• GOAL OF THE EXERCISE: Reproduce exactly, with no other output, every line of the data below from the line containing "- up approaches" to the end, inclusive.

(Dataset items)

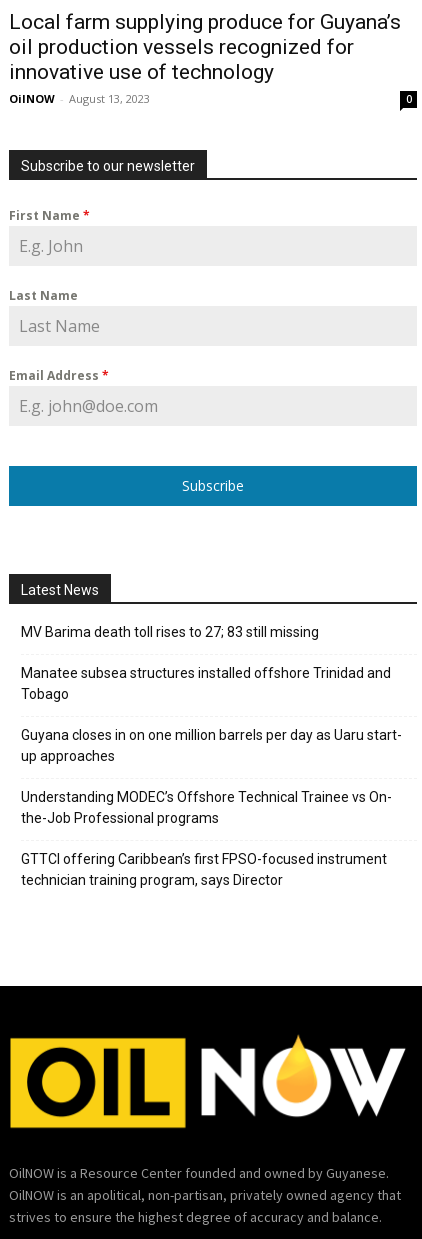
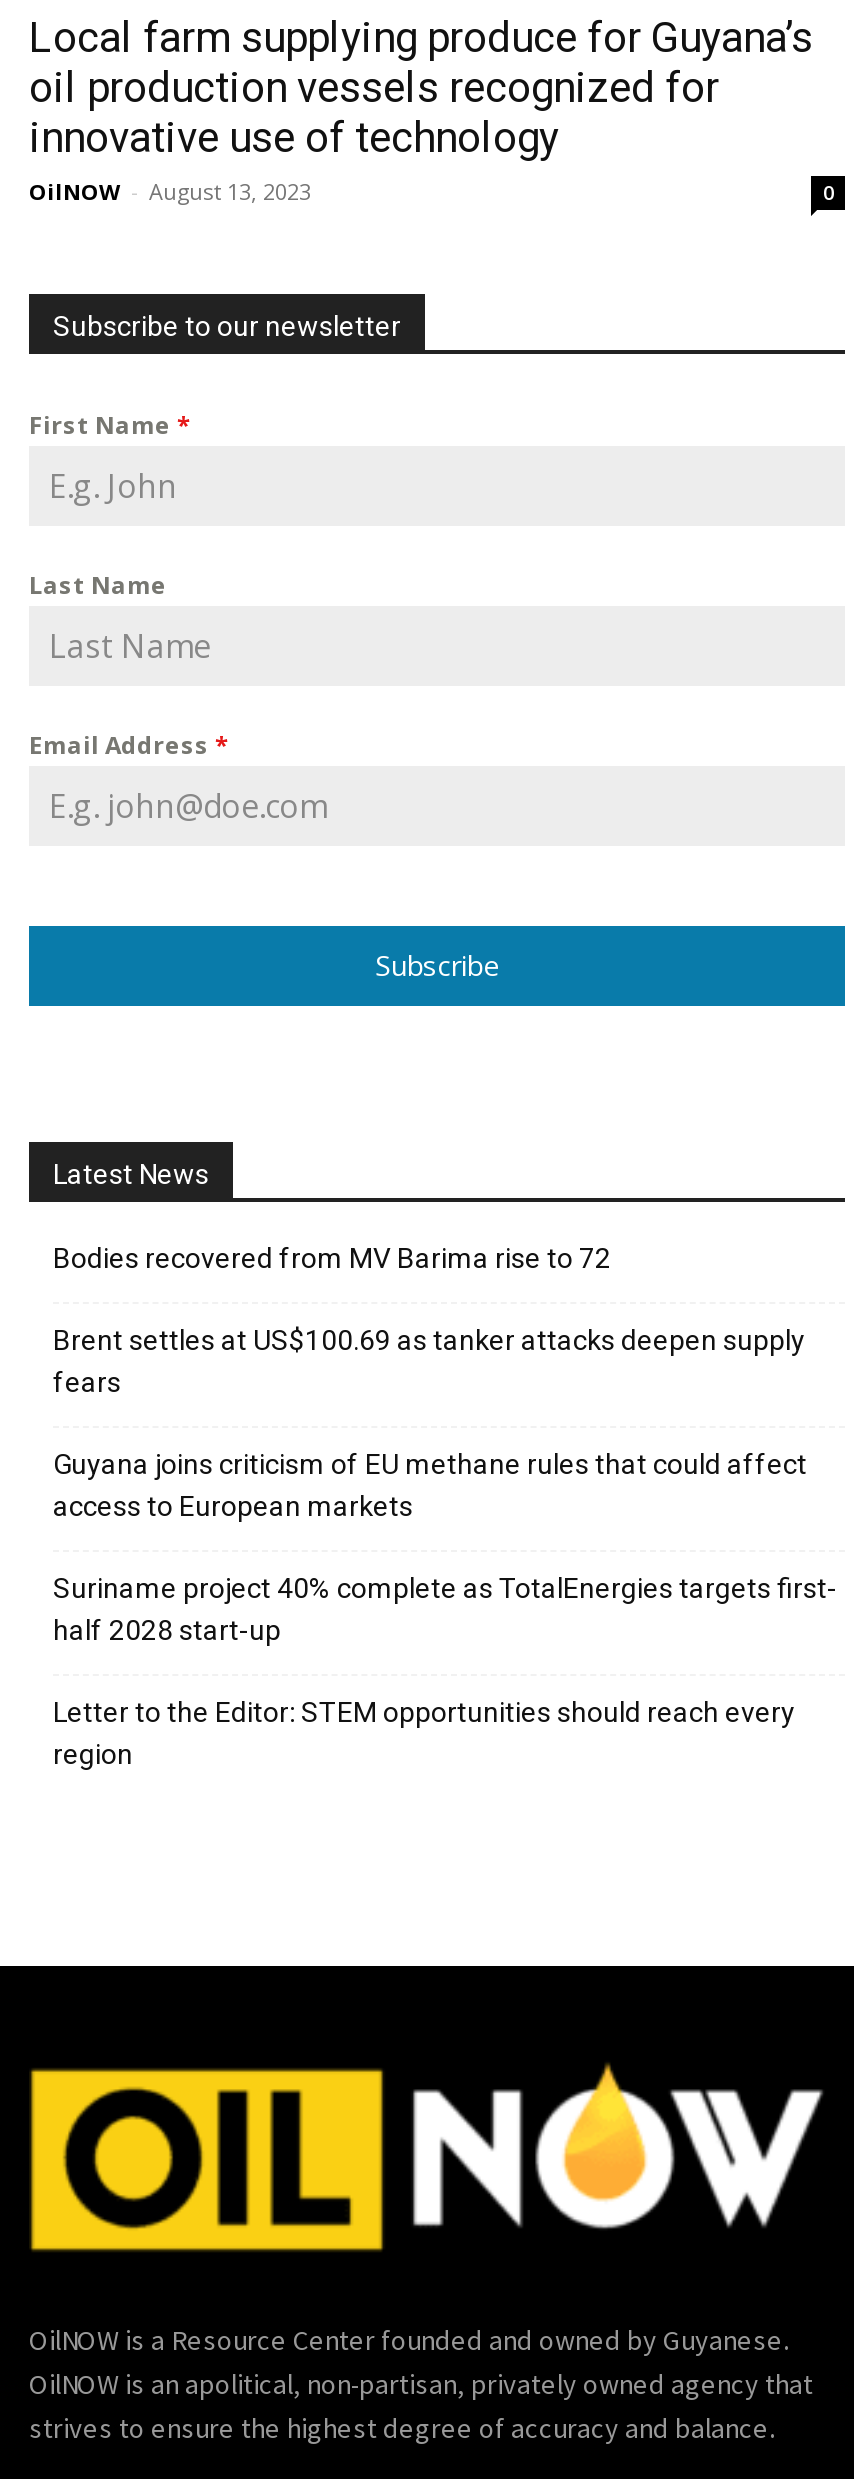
- MV Barima death toll rises to 27; 83 still missing
+ Bodies recovered from MV Barima rise to 72

- Manatee subsea structures installed offshore Trinidad and
- Tobago
+ Brent settles at US$100.69 as tanker attacks deepen supply
+ fears

- Guyana closes in on one million barrels per day as Uaru start-
- up approaches
+ Guyana joins criticism of EU methane rules that could affect
+ access to European markets

- Understanding MODEC’s Offshore Technical Trainee vs On-
- the-Job Professional programs
+ Suriname project 40% complete as TotalEnergies targets first-
+ half 2028 start-up

- GTTCI offering Caribbean’s first FPSO-focused instrument
- technician training program, says Director
+ Letter to the Editor: STEM opportunities should reach every
+ region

• SOLUTION TO THE EXERCISE:
- up approaches
+ Guyana joins criticism of EU methane rules that could affect
+ access to European markets

- Understanding MODEC’s Offshore Technical Trainee vs On-
- the-Job Professional programs
+ Suriname project 40% complete as TotalEnergies targets first-
+ half 2028 start-up

- GTTCI offering Caribbean’s first FPSO-focused instrument
- technician training program, says Director
+ Letter to the Editor: STEM opportunities should reach every
+ region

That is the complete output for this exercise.